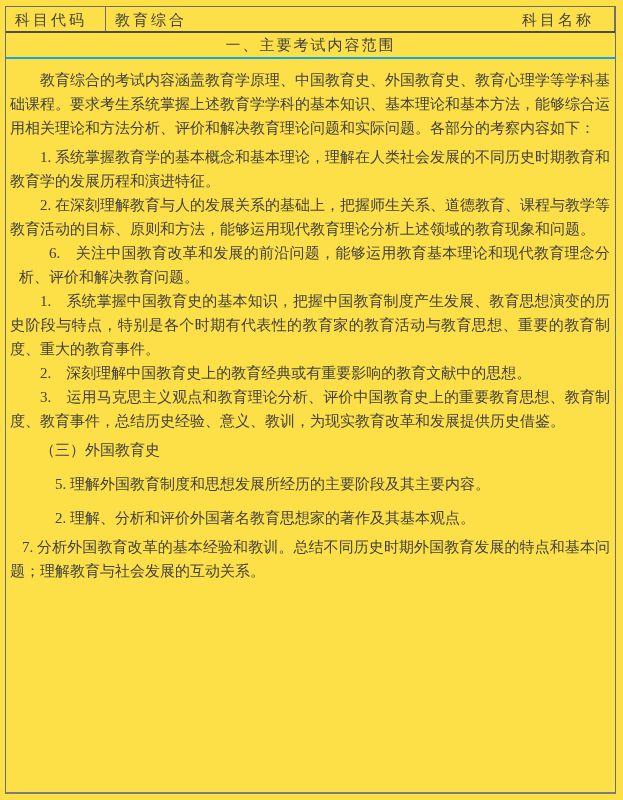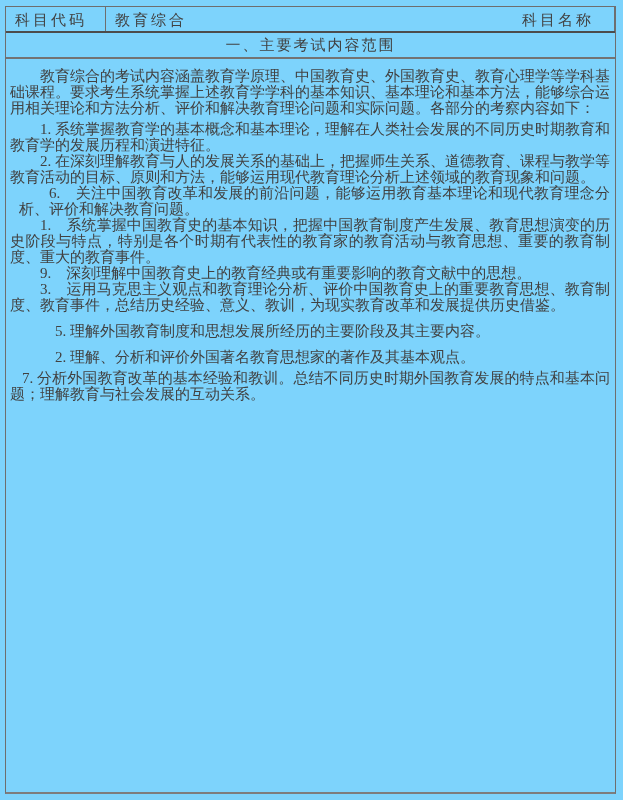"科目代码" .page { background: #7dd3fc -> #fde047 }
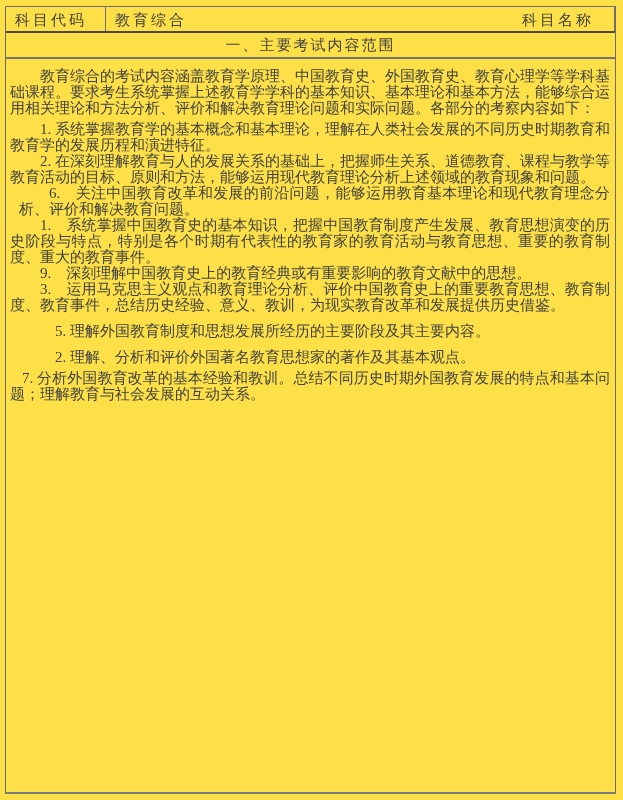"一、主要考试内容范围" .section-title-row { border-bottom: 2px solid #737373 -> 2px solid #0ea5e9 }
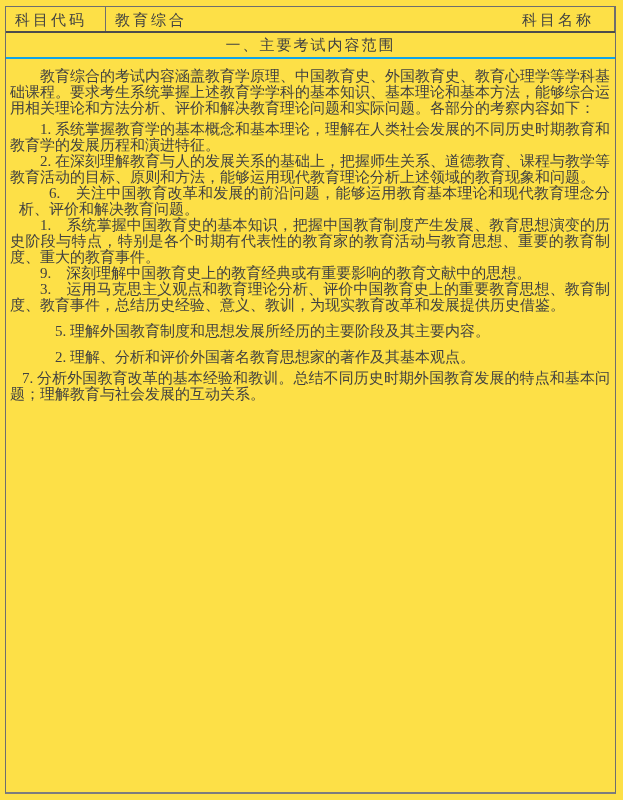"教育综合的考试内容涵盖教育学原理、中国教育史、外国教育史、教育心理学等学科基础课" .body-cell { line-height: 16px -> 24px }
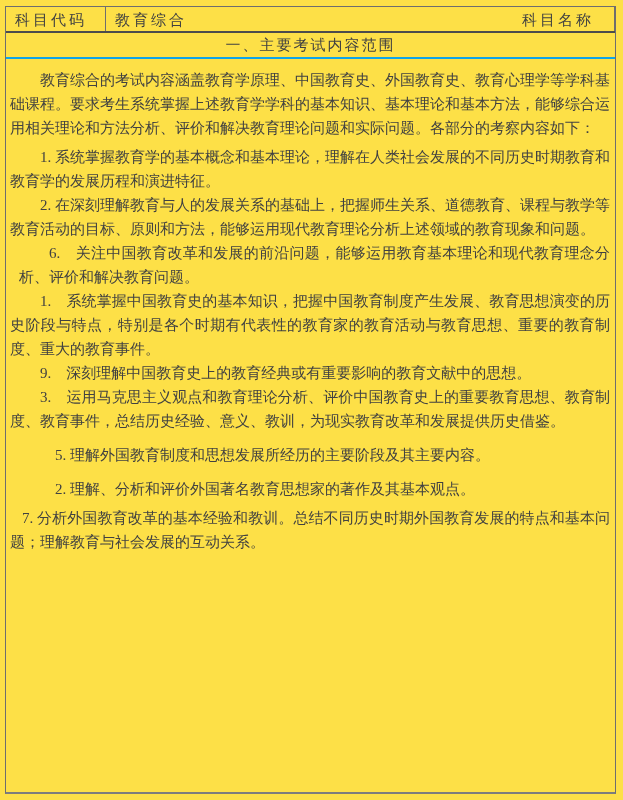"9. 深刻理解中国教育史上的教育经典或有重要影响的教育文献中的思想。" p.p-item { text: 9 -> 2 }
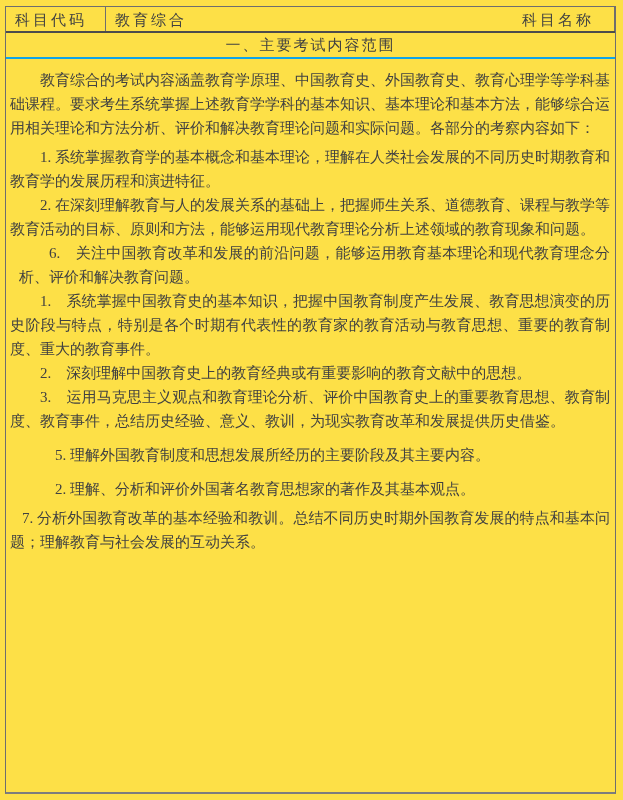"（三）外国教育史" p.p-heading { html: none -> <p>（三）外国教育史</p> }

:: WHAT THE TASK ASKS ::
Where pictures sit among the data above, omit them, and output the rest exactly.

:: TASK SOLUTION ::
"科目代码" .page { background: #7dd3fc -> #fde047 }
"一、主要考试内容范围" .section-title-row { border-bottom: 2px solid #737373 -> 2px solid #0ea5e9 }
"教育综合的考试内容涵盖教育学原理、中国教育史、外国教育史、教育心理学等学科基础课" .body-cell { line-height: 16px -> 24px }
"9. 深刻理解中国教育史上的教育经典或有重要影响的教育文献中的思想。" p.p-item { text: 9 -> 2 }
"（三）外国教育史" p.p-heading { html: none -> <p>（三）外国教育史</p> }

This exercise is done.